WHAT THE TASK REQUIRES: Repeat every record below exactly, leaving out the pictures.

AVAILABLE DATA:
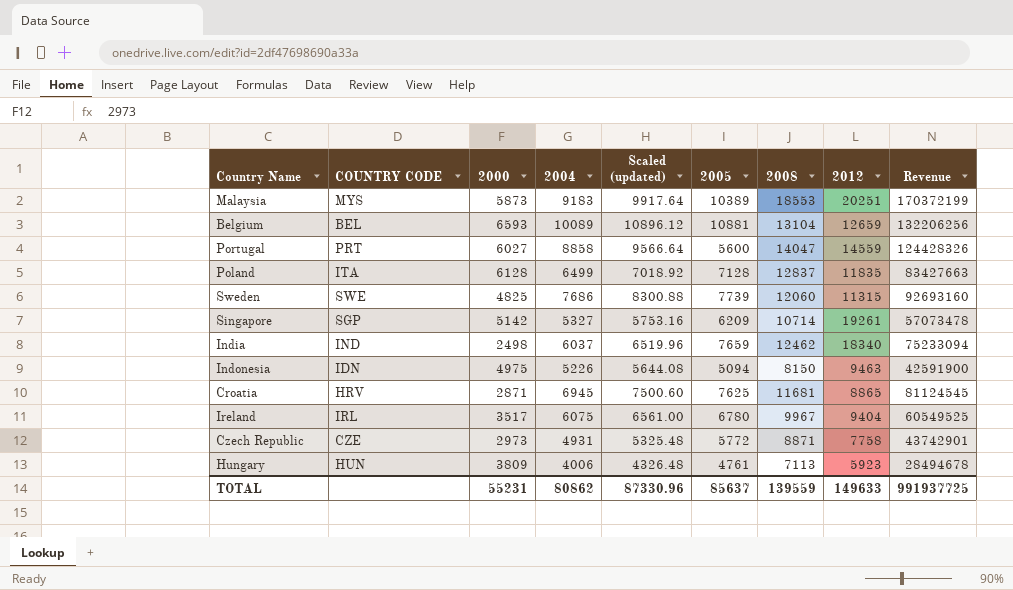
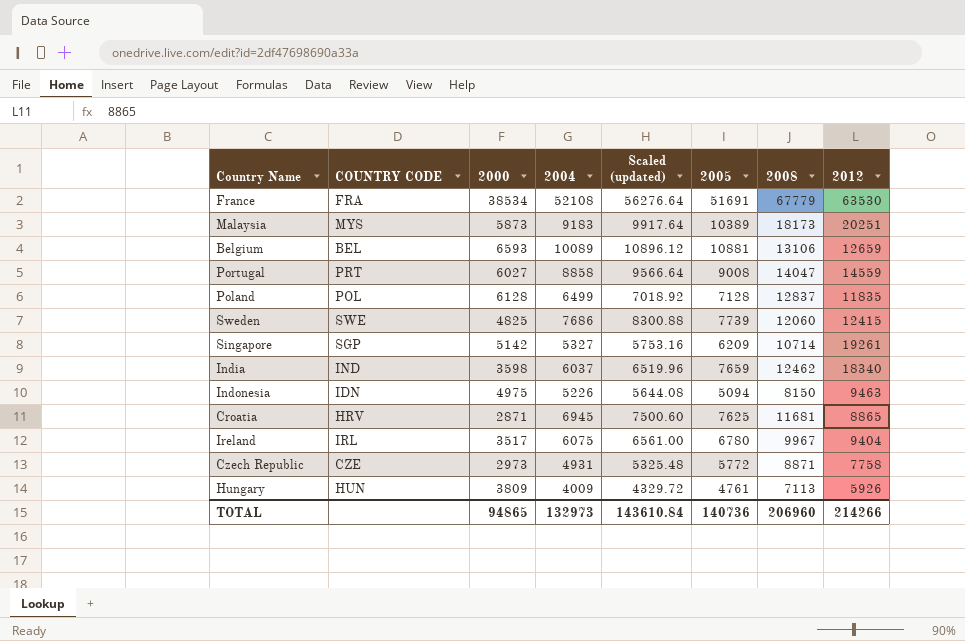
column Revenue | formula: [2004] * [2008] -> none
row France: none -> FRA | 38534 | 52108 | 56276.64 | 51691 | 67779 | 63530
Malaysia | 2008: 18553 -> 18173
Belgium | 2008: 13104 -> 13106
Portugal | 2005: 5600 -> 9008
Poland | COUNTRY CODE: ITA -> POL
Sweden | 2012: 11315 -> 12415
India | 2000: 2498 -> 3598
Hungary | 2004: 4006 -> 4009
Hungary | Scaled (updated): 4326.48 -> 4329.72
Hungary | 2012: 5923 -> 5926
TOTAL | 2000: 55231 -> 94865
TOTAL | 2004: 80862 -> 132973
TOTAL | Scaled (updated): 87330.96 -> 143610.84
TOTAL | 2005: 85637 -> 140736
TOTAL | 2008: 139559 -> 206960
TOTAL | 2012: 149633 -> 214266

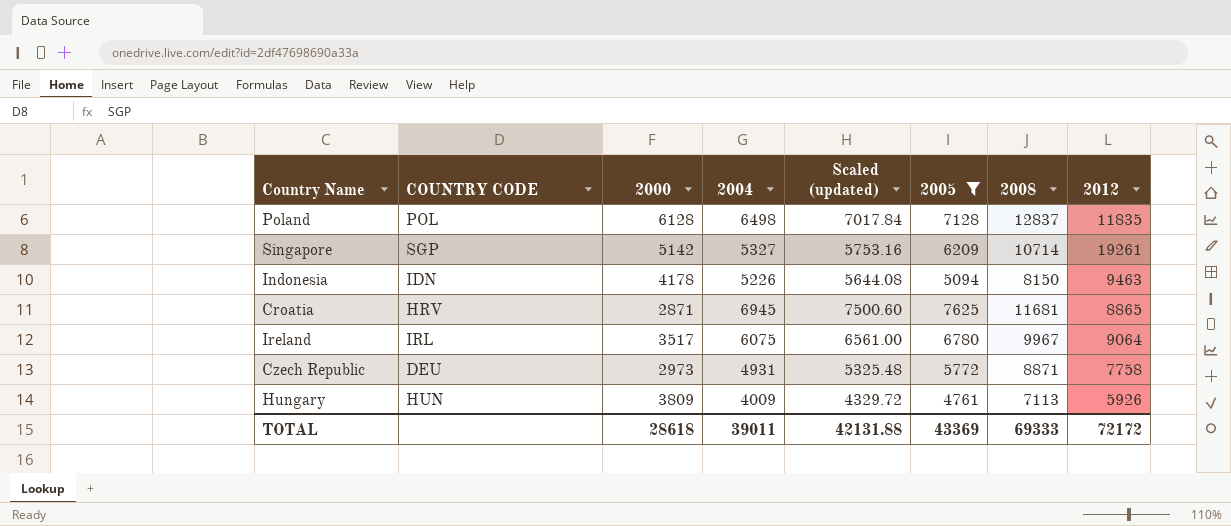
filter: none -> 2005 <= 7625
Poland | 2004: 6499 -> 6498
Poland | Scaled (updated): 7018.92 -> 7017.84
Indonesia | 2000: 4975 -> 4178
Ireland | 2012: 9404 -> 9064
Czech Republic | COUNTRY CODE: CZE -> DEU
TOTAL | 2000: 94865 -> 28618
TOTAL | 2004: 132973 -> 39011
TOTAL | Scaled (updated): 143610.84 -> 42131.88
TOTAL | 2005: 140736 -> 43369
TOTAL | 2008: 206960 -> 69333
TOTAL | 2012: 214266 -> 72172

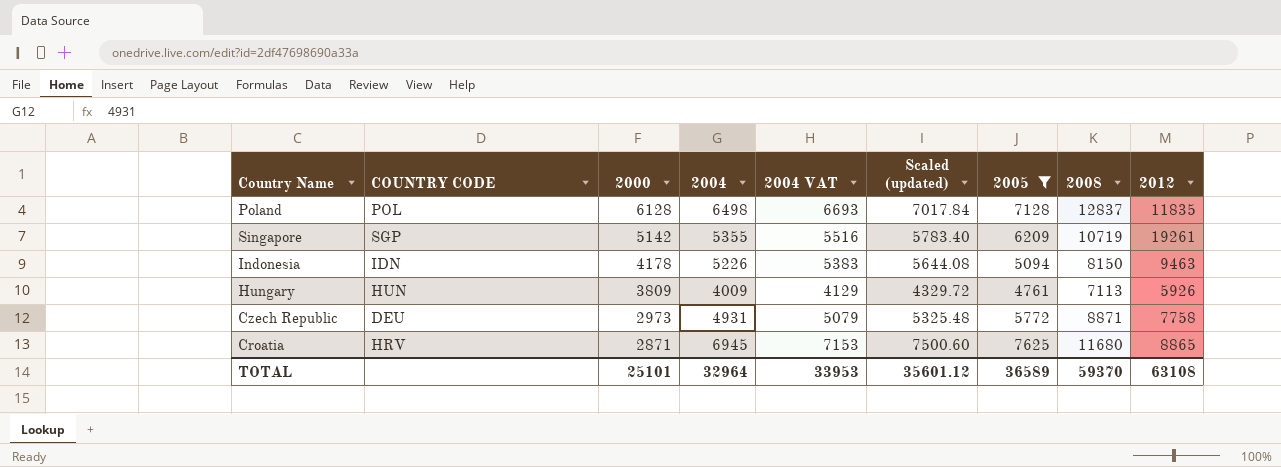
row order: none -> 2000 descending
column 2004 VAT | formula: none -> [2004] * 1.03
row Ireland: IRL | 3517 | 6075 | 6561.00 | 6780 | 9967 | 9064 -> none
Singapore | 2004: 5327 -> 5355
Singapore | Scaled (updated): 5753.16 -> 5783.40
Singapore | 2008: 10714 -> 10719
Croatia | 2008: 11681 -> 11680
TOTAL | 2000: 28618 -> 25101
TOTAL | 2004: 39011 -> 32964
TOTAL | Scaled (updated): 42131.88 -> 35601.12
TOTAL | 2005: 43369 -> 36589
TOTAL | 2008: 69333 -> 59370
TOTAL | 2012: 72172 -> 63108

TASK SOLUTION:
column Revenue | formula: [2004] * [2008] -> none
row France: none -> FRA | 38534 | 52108 | 56276.64 | 51691 | 67779 | 63530
Malaysia | 2008: 18553 -> 18173
Belgium | 2008: 13104 -> 13106
Portugal | 2005: 5600 -> 9008
Poland | COUNTRY CODE: ITA -> POL
Sweden | 2012: 11315 -> 12415
India | 2000: 2498 -> 3598
Hungary | 2004: 4006 -> 4009
Hungary | Scaled (updated): 4326.48 -> 4329.72
Hungary | 2012: 5923 -> 5926
TOTAL | 2000: 55231 -> 94865
TOTAL | 2004: 80862 -> 132973
TOTAL | Scaled (updated): 87330.96 -> 143610.84
TOTAL | 2005: 85637 -> 140736
TOTAL | 2008: 139559 -> 206960
TOTAL | 2012: 149633 -> 214266

filter: none -> 2005 <= 7625
Poland | 2004: 6499 -> 6498
Poland | Scaled (updated): 7018.92 -> 7017.84
Indonesia | 2000: 4975 -> 4178
Ireland | 2012: 9404 -> 9064
Czech Republic | COUNTRY CODE: CZE -> DEU
TOTAL | 2000: 94865 -> 28618
TOTAL | 2004: 132973 -> 39011
TOTAL | Scaled (updated): 143610.84 -> 42131.88
TOTAL | 2005: 140736 -> 43369
TOTAL | 2008: 206960 -> 69333
TOTAL | 2012: 214266 -> 72172

row order: none -> 2000 descending
column 2004 VAT | formula: none -> [2004] * 1.03
row Ireland: IRL | 3517 | 6075 | 6561.00 | 6780 | 9967 | 9064 -> none
Singapore | 2004: 5327 -> 5355
Singapore | Scaled (updated): 5753.16 -> 5783.40
Singapore | 2008: 10714 -> 10719
Croatia | 2008: 11681 -> 11680
TOTAL | 2000: 28618 -> 25101
TOTAL | 2004: 39011 -> 32964
TOTAL | Scaled (updated): 42131.88 -> 35601.12
TOTAL | 2005: 43369 -> 36589
TOTAL | 2008: 69333 -> 59370
TOTAL | 2012: 72172 -> 63108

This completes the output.